## SUPPLIED ENTRIES:
◆ ◆ ◆ ◆ ◆ ◆ ◆

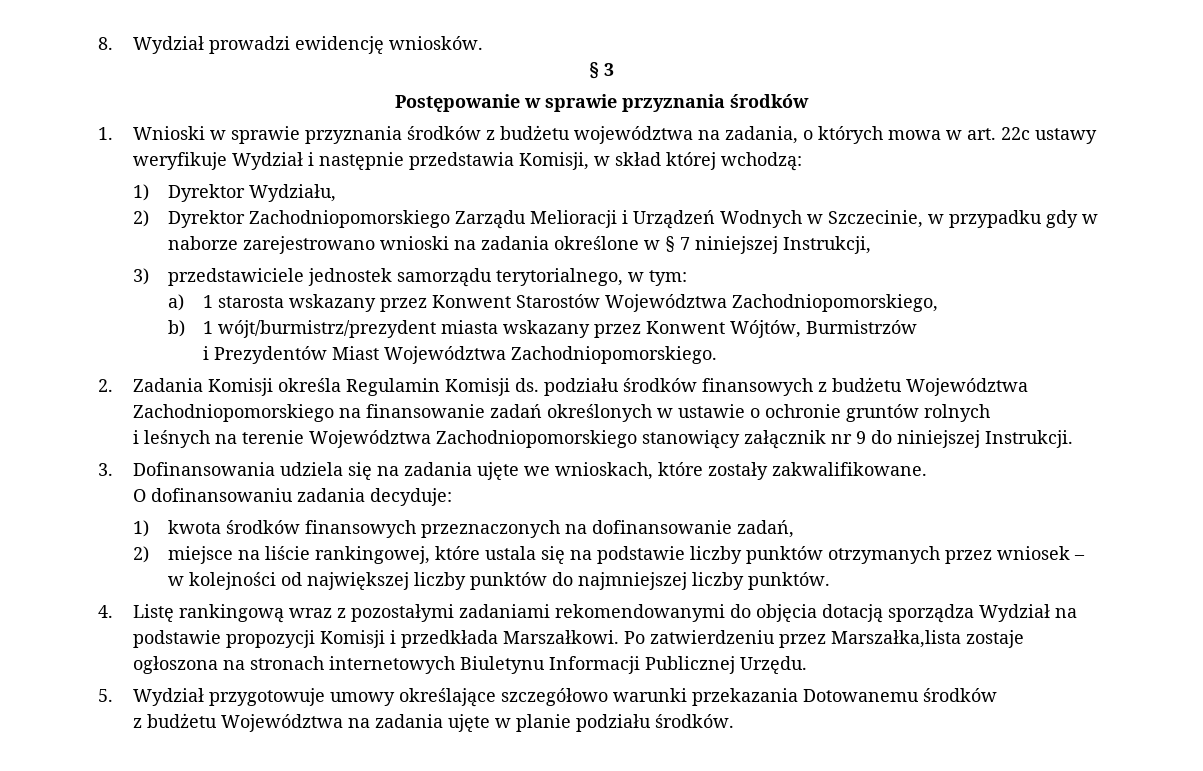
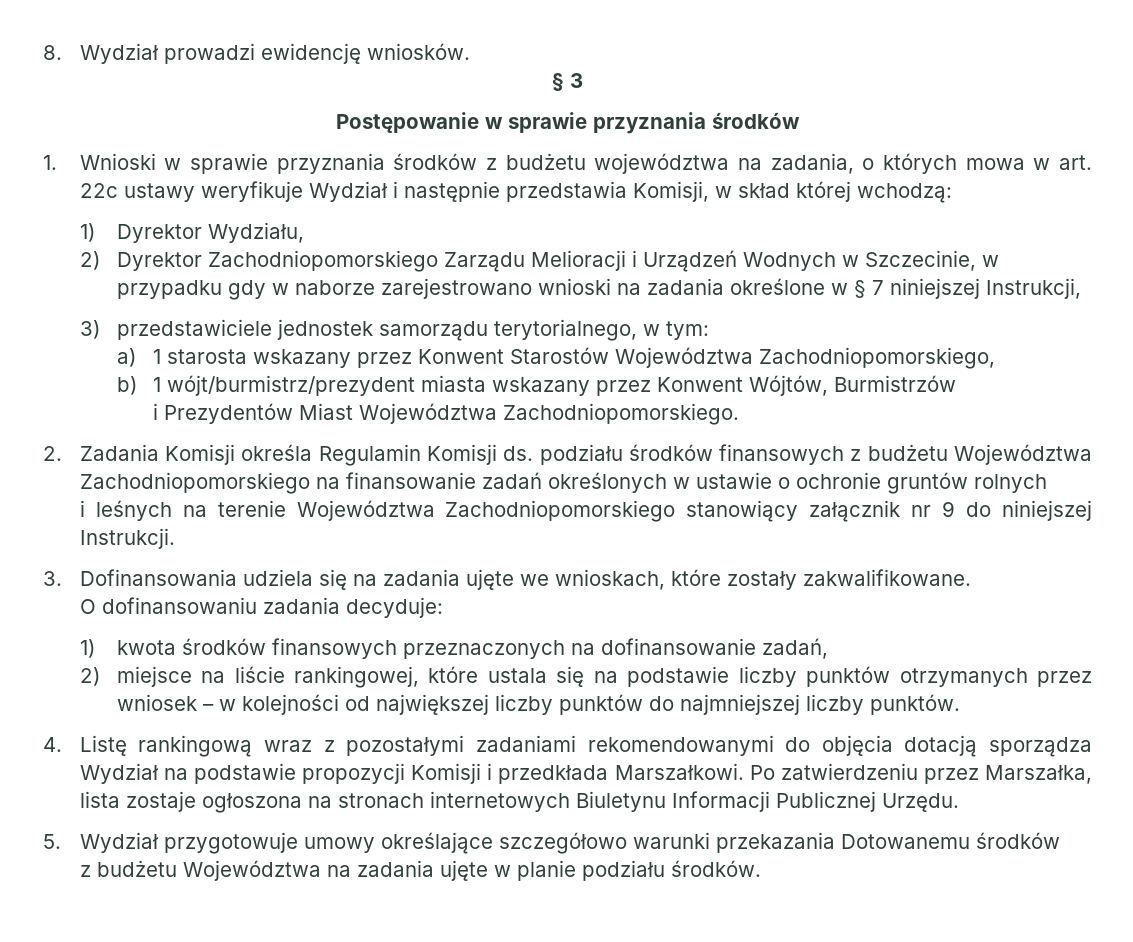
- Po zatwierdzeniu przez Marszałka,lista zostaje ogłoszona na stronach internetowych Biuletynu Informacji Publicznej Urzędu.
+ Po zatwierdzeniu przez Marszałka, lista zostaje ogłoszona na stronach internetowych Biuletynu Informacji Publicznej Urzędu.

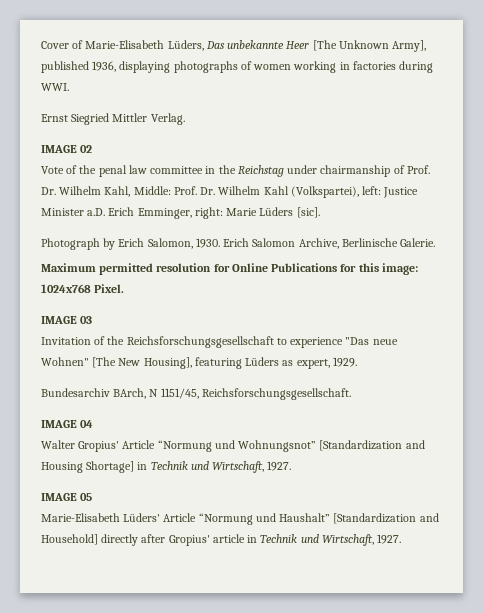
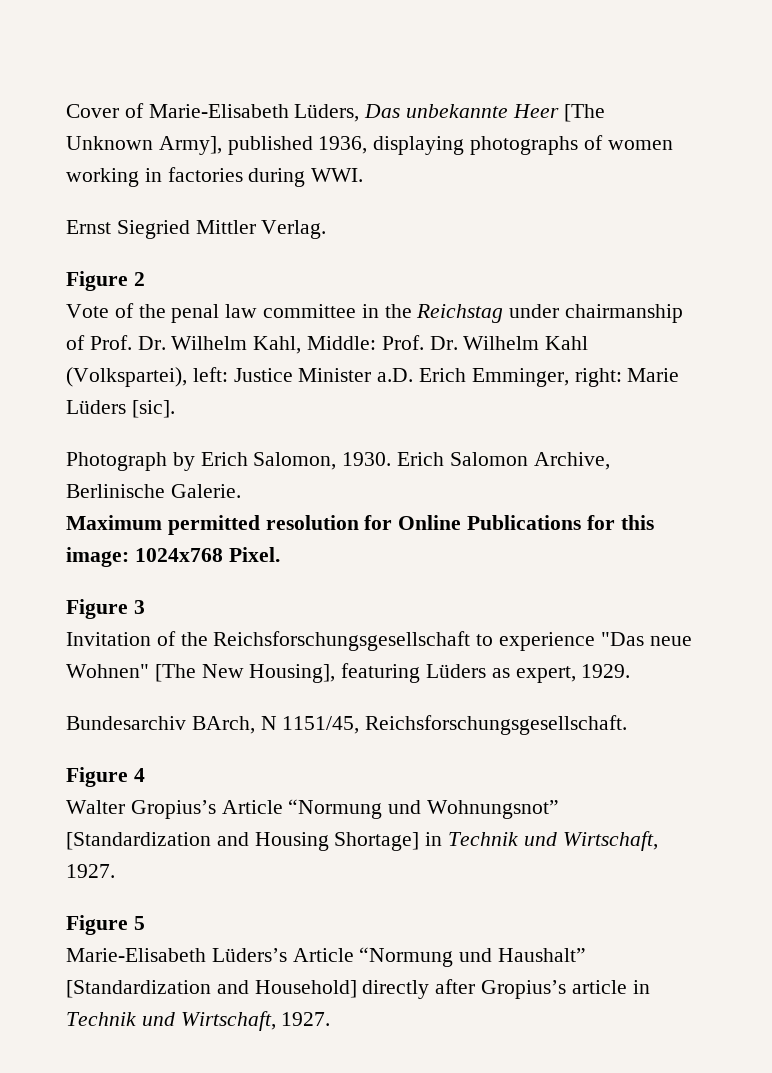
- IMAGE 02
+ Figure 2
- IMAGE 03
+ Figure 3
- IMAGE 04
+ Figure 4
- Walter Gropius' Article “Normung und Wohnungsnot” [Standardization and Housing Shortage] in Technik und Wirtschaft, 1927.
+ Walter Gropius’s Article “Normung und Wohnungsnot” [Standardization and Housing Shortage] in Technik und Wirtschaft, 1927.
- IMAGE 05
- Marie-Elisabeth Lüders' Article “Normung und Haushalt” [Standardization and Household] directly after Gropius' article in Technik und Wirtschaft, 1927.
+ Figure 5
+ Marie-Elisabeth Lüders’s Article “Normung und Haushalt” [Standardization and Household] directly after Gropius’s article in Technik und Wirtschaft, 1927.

◆ ◆ ◆ ◆ ◆ ◆ ◆

## PROBLEM TO SOLVE:
Go through the records. Copy each line where "Shortage" appears.

## WRITTEN RESPONSE:
- Walter Gropius' Article “Normung und Wohnungsnot” [Standardization and Housing Shortage] in Technik und Wirtschaft, 1927.
+ Walter Gropius’s Article “Normung und Wohnungsnot” [Standardization and Housing Shortage] in Technik und Wirtschaft, 1927.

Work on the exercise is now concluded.